-- Opening Marker --

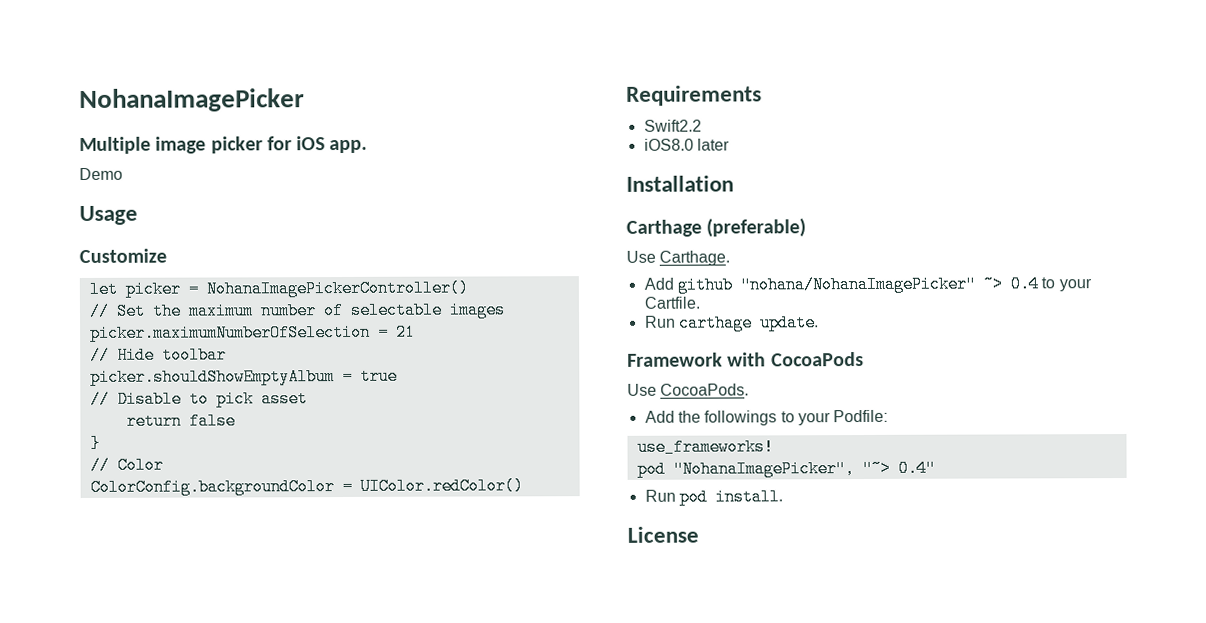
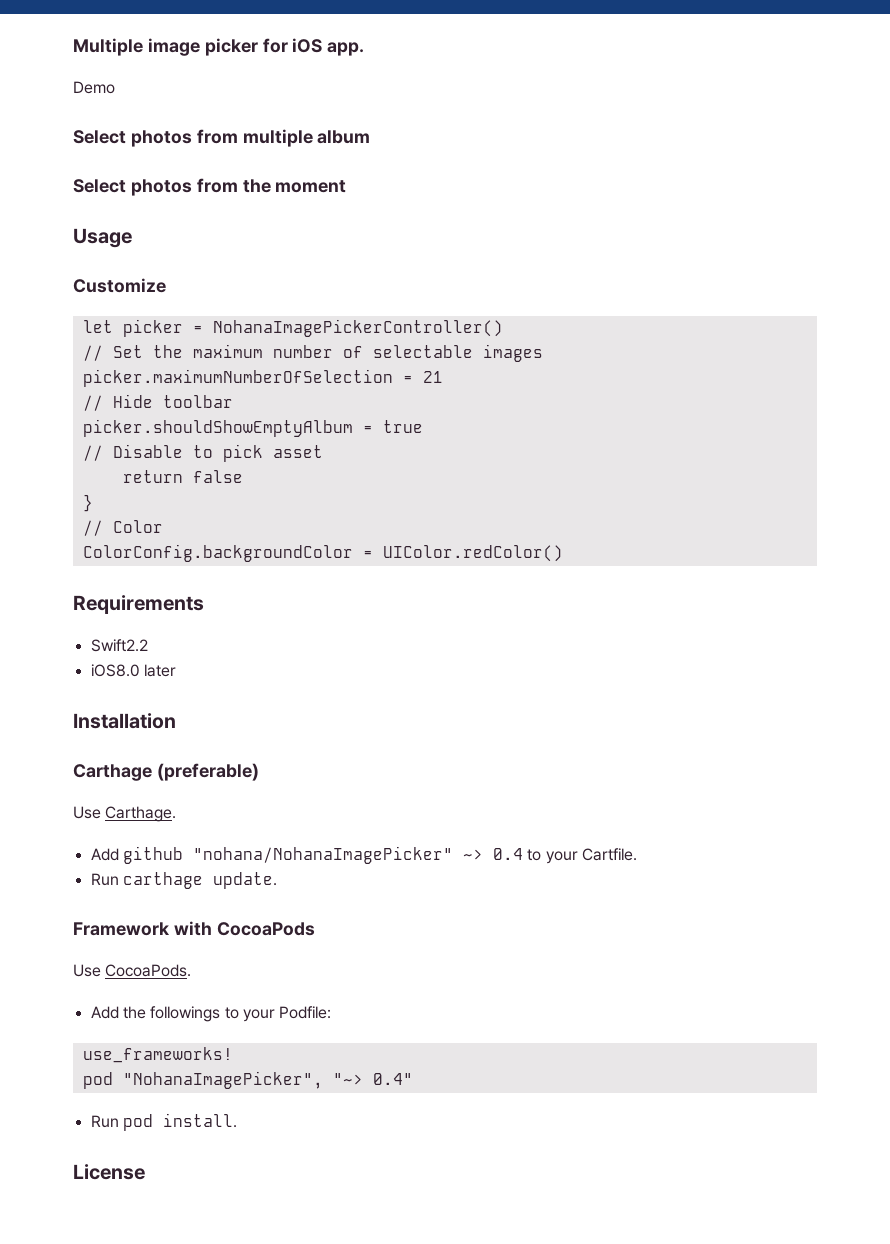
[79,88,305,113] NohanaImagePicker // -> (73, 47) none
(123, 174) none -> [73,129,371,147] [73,178,347,196] // Select photos from multiple album // Select photos from the moment

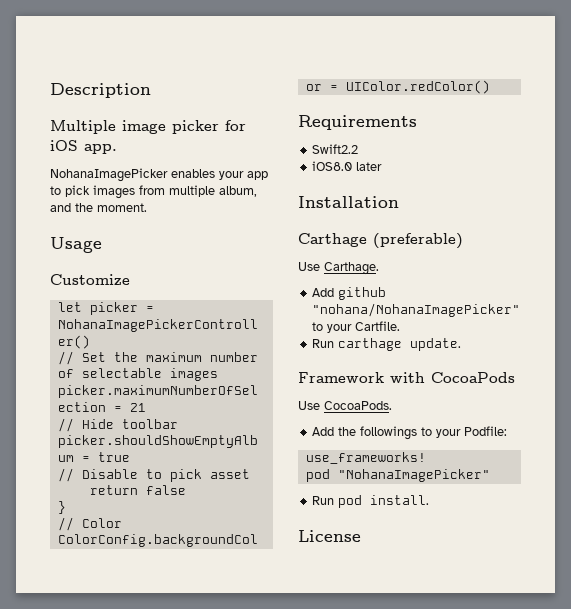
(73, 47) none -> [50,83,151,98] Description //
[73,81,115,94] [73,129,371,147] [73,178,347,196] Demo // Select photos from multiple album // Select photos from the moment -> [50,168,268,182] [50,185,257,199] [50,203,147,212] NohanaImagePicker enables your app to pick images from multiple album, and the moment.
[462,848,523,860] ~> 0.4 -> (521, 310) none
[122,1071,413,1089] "NohanaImagePicker", "~> 0.4" -> [337,469,490,482] "NohanaImagePicker"

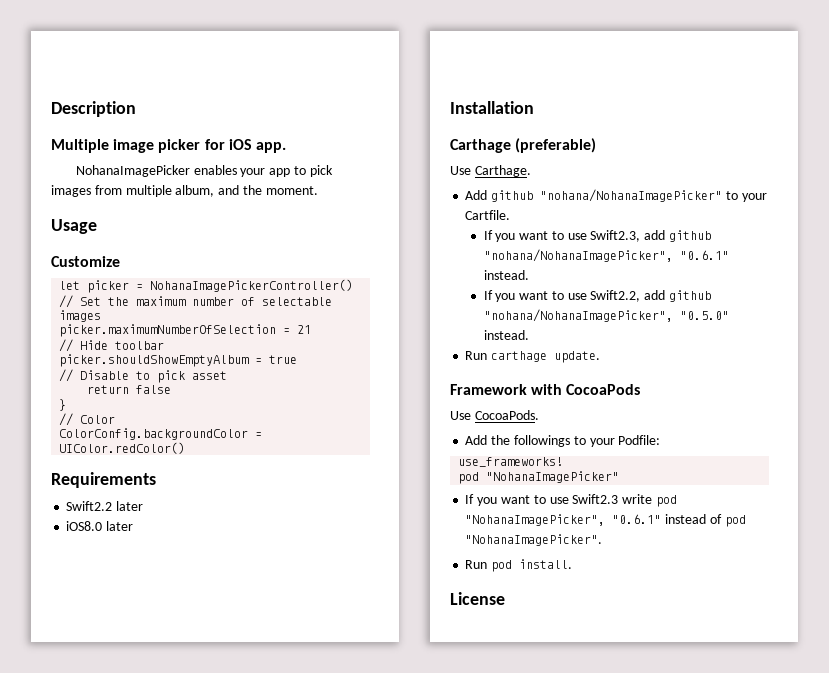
(359, 149) none -> [116,501,144,511] later
(401, 326) none -> [483,230,711,242] [483,249,729,262] [483,270,529,280] [483,290,711,302] [483,309,729,322] [483,330,529,340] // If you want to use Swift2.3, add github "nohana/NohanaImagePicker", "0.6.1" instead. // If you want to use Swift2.2, add github "nohana/NohanaImagePicker", "0.5.0" instead.
(490, 475) none -> [465,494,677,507] [465,514,746,527] [465,534,603,546] // If you want to use Swift2.3 write pod "NohanaImagePicker", "0.6.1" instead of pod "NohanaImagePicker".

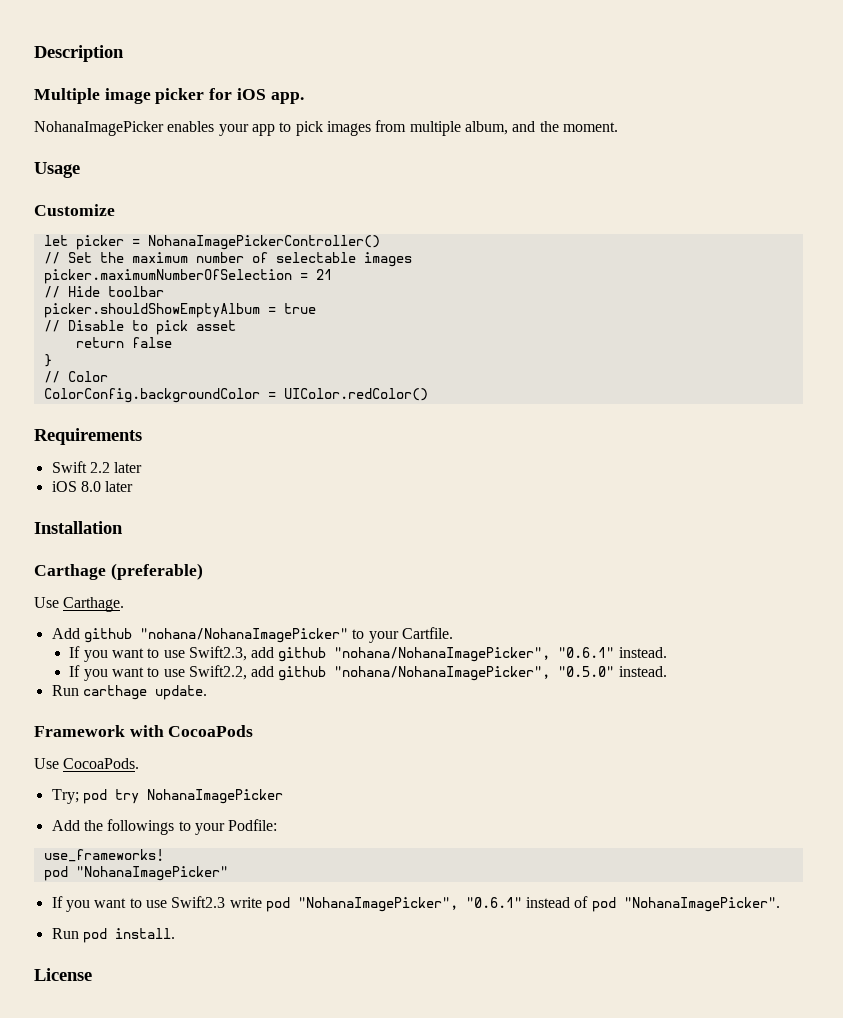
[66,501,144,511] [66,521,103,531] Swift2.2 later // iOS8.0 -> [51,461,143,473] [51,481,101,492] Swift 2.2 later // iOS 8.0
(539, 415) none -> [51,789,283,804] // Try; pod try NohanaImagePicker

-- Closing Marker --

What the exercise asks | Determine how many of the lines above include the word "later", then give that number and nothing else.

Output of the exercise | 2